Copy the lines below, word for word, from the first through the line containing "Photobacterium | B-3: 0 -> 511". Leave the pictures out.

(Recorded data)

━━━━━━━━━━━━━━━━━━━━

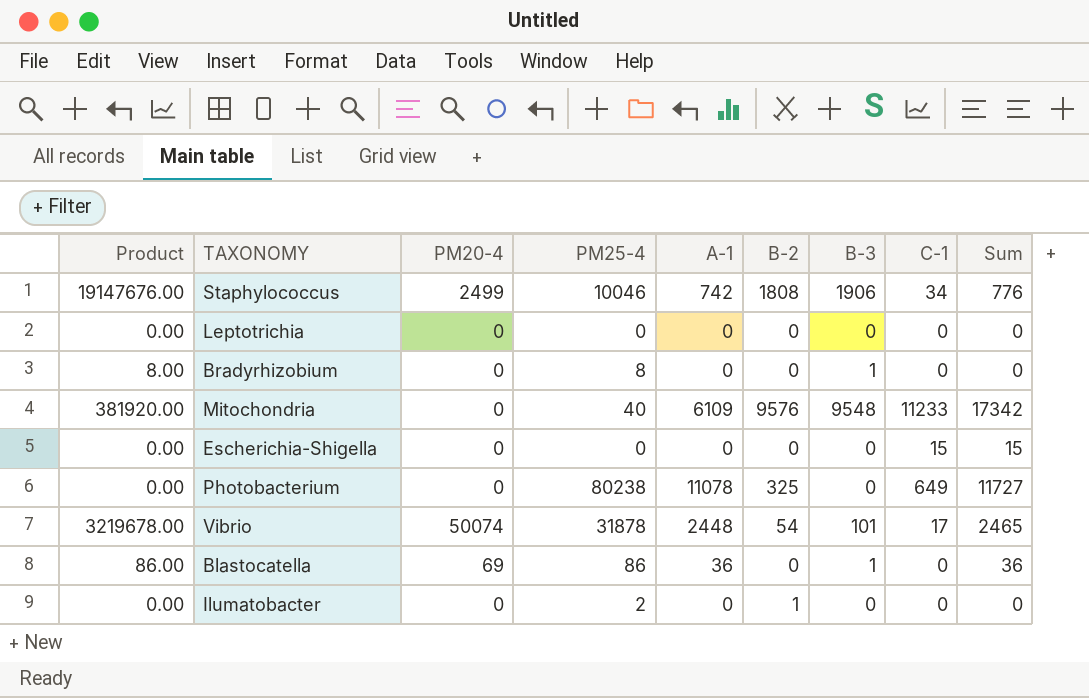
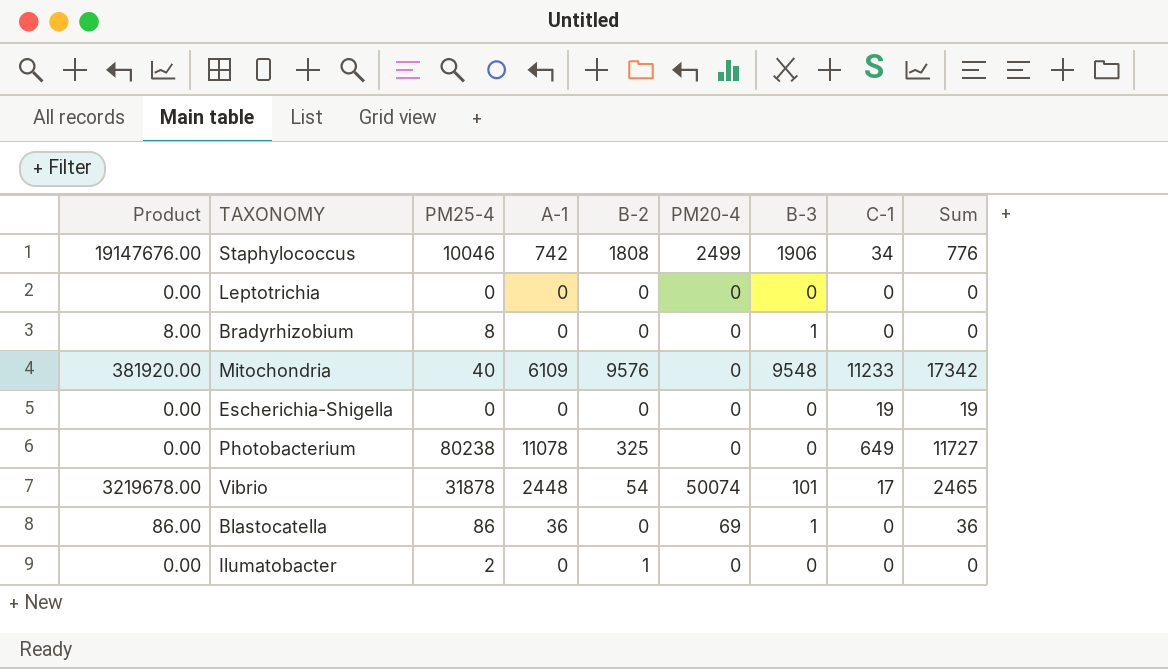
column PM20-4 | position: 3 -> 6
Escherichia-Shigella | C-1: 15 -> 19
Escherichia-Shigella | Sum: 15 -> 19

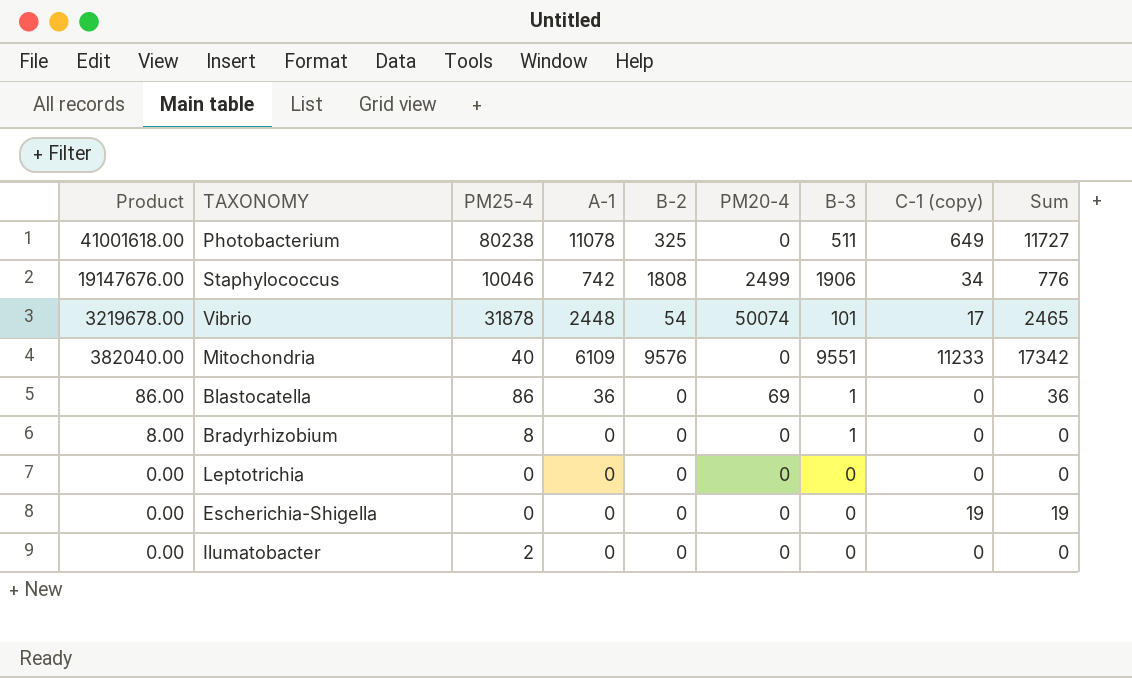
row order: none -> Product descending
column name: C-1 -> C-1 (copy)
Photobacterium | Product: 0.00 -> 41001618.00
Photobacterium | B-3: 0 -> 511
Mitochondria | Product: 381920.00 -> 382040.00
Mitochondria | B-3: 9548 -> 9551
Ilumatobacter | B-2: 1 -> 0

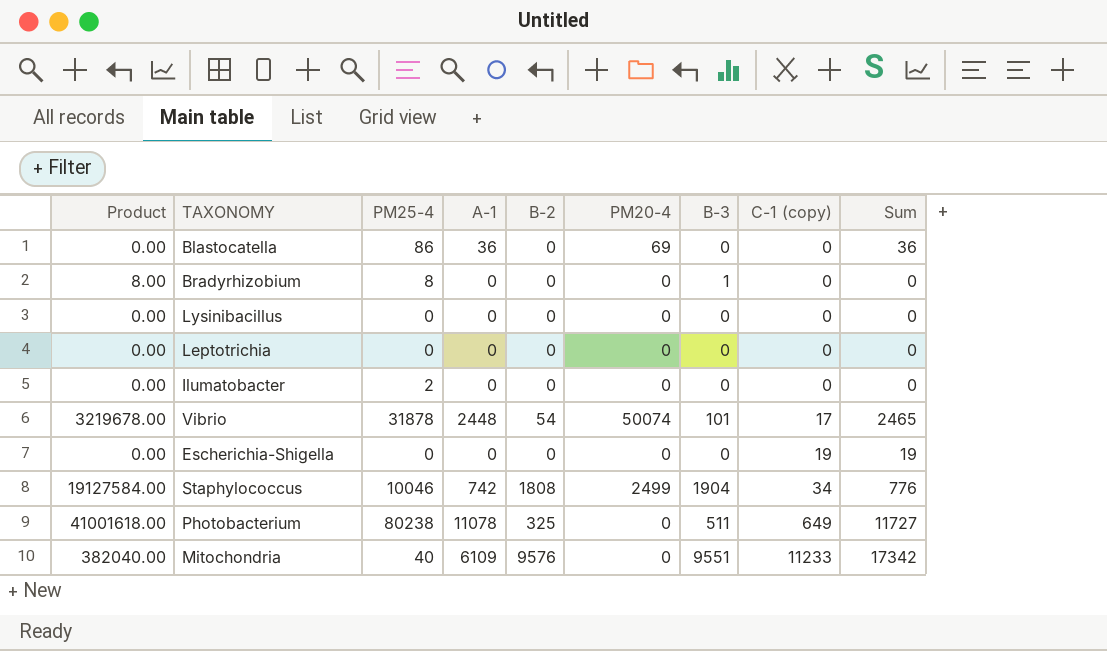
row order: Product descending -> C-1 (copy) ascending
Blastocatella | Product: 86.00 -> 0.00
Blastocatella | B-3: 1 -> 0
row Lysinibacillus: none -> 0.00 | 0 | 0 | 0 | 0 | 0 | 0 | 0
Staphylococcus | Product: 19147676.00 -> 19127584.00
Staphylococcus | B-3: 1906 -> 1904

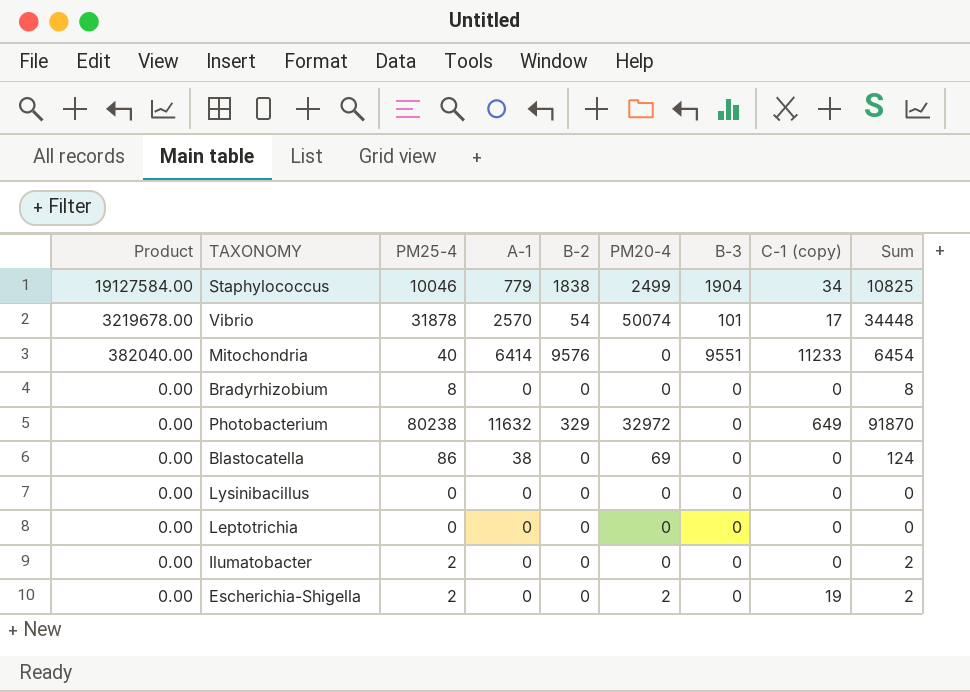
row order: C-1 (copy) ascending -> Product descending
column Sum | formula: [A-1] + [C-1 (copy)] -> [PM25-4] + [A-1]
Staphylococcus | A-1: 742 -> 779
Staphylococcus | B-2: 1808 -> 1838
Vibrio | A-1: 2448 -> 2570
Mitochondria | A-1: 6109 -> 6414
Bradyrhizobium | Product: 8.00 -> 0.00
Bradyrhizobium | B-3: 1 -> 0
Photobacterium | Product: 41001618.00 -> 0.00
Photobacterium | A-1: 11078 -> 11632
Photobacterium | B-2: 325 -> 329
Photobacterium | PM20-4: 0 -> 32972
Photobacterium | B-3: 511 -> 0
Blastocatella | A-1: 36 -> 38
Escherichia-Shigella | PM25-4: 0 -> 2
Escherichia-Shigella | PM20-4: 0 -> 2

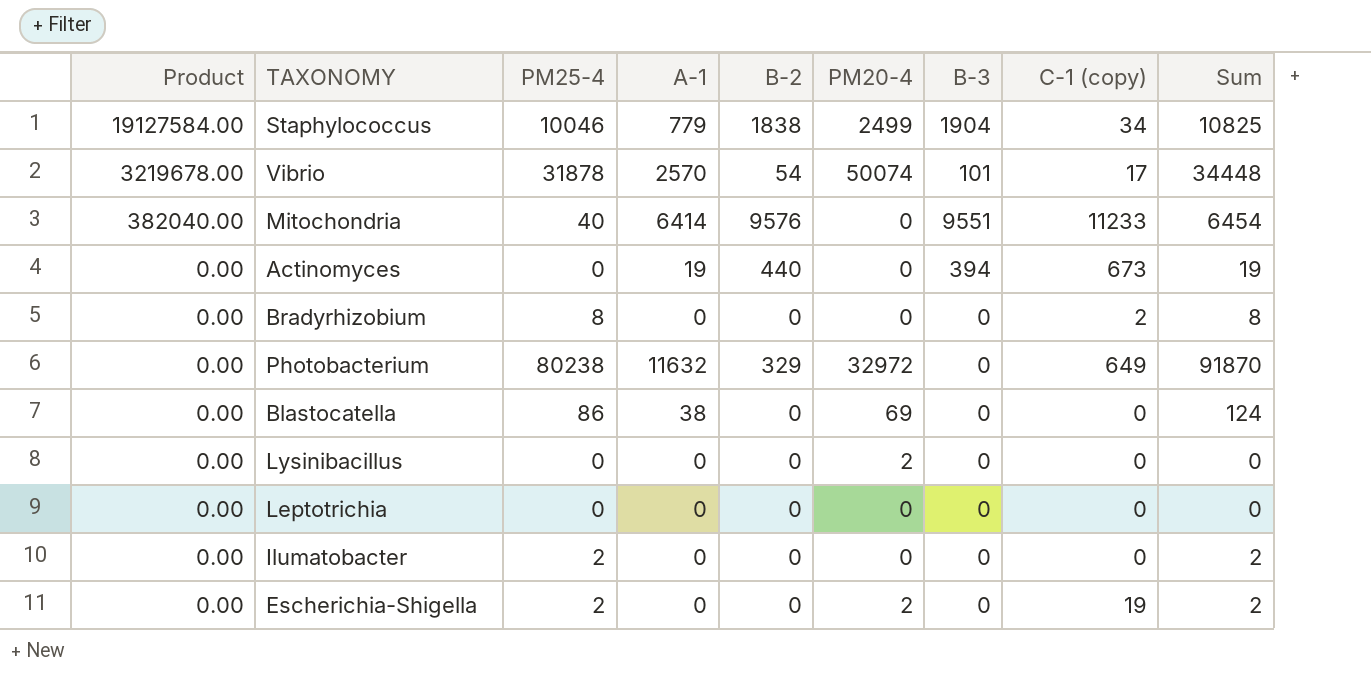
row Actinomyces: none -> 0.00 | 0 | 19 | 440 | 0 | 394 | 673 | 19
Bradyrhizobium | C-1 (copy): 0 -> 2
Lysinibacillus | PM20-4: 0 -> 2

━━━━━━━━━━━━━━━━━━━━

▶ [WRITTEN REPLY]:
column PM20-4 | position: 3 -> 6
Escherichia-Shigella | C-1: 15 -> 19
Escherichia-Shigella | Sum: 15 -> 19

row order: none -> Product descending
column name: C-1 -> C-1 (copy)
Photobacterium | Product: 0.00 -> 41001618.00
Photobacterium | B-3: 0 -> 511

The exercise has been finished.